> PROBLEM STATEMENT
The expected output is the exact lines from the one containing "GESCHENKKARTON FÜR 3" through the end of the data, inclusive, and nothing else.

Items from a dataset
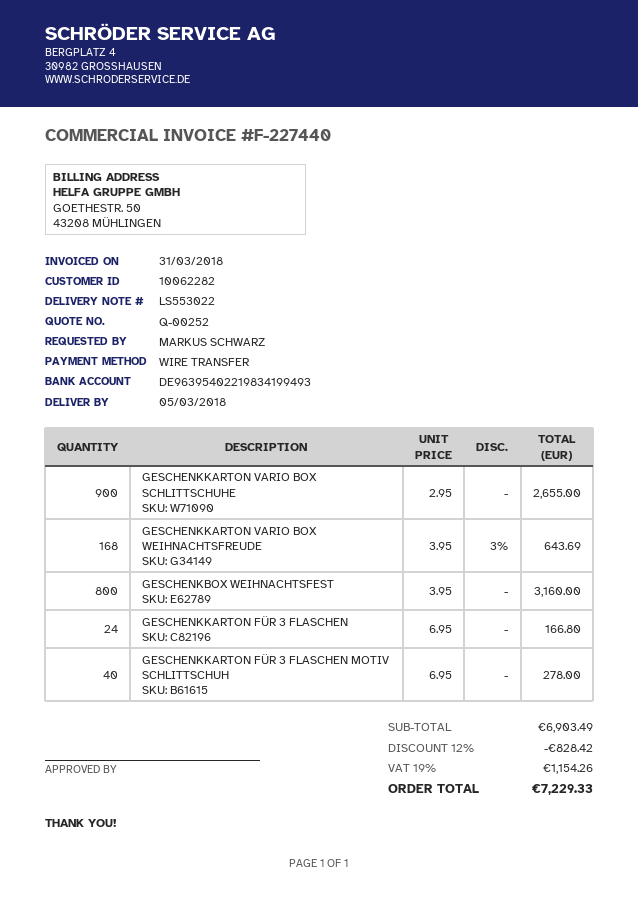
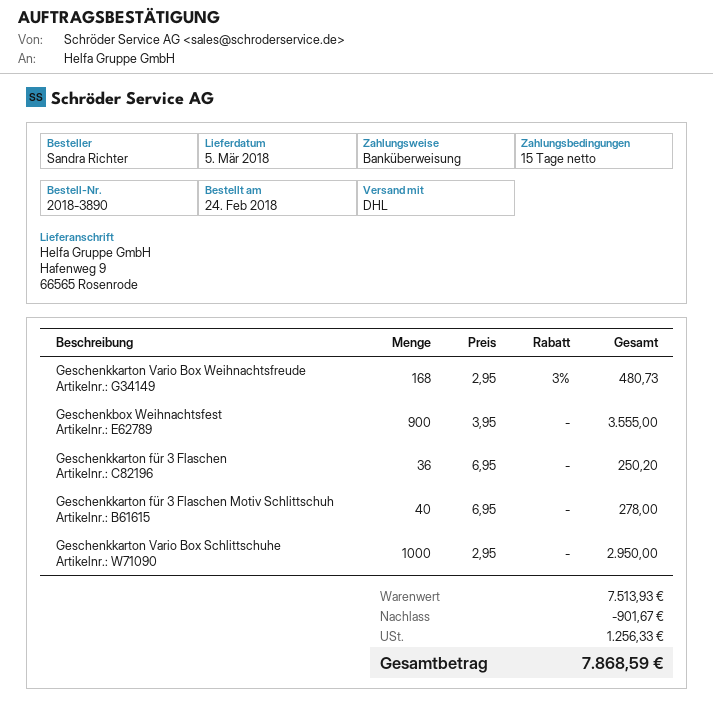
ordered by: MARKUS SCHWARZ -> Sandra Richter
GESCHENKKARTON VARIO BOX SCHLITTSCHUHE: 900 x 2.95 = 2655.00 -> 1000 x 2.95 = 2950.00
GESCHENKKARTON VARIO BOX WEIHNACHTSFREUDE: 168 x 3.95 - 3% = 643.69 -> 168 x 2.95 - 3% = 480.73
GESCHENKBOX WEIHNACHTSFEST: 800 x 3.95 = 3160.00 -> 900 x 3.95 = 3555.00
GESCHENKKARTON FÜR 3 FLASCHEN: 24 x 6.95 = 166.80 -> 36 x 6.95 = 250.20
subtotal: 6903.49 -> 7513.93
discount: 828.42 -> 901.67
tax: 1154.26 -> 1256.33
total: 7229.33 -> 7868.59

> THE COMPLETED TASK
GESCHENKKARTON FÜR 3 FLASCHEN: 24 x 6.95 = 166.80 -> 36 x 6.95 = 250.20
subtotal: 6903.49 -> 7513.93
discount: 828.42 -> 901.67
tax: 1154.26 -> 1256.33
total: 7229.33 -> 7868.59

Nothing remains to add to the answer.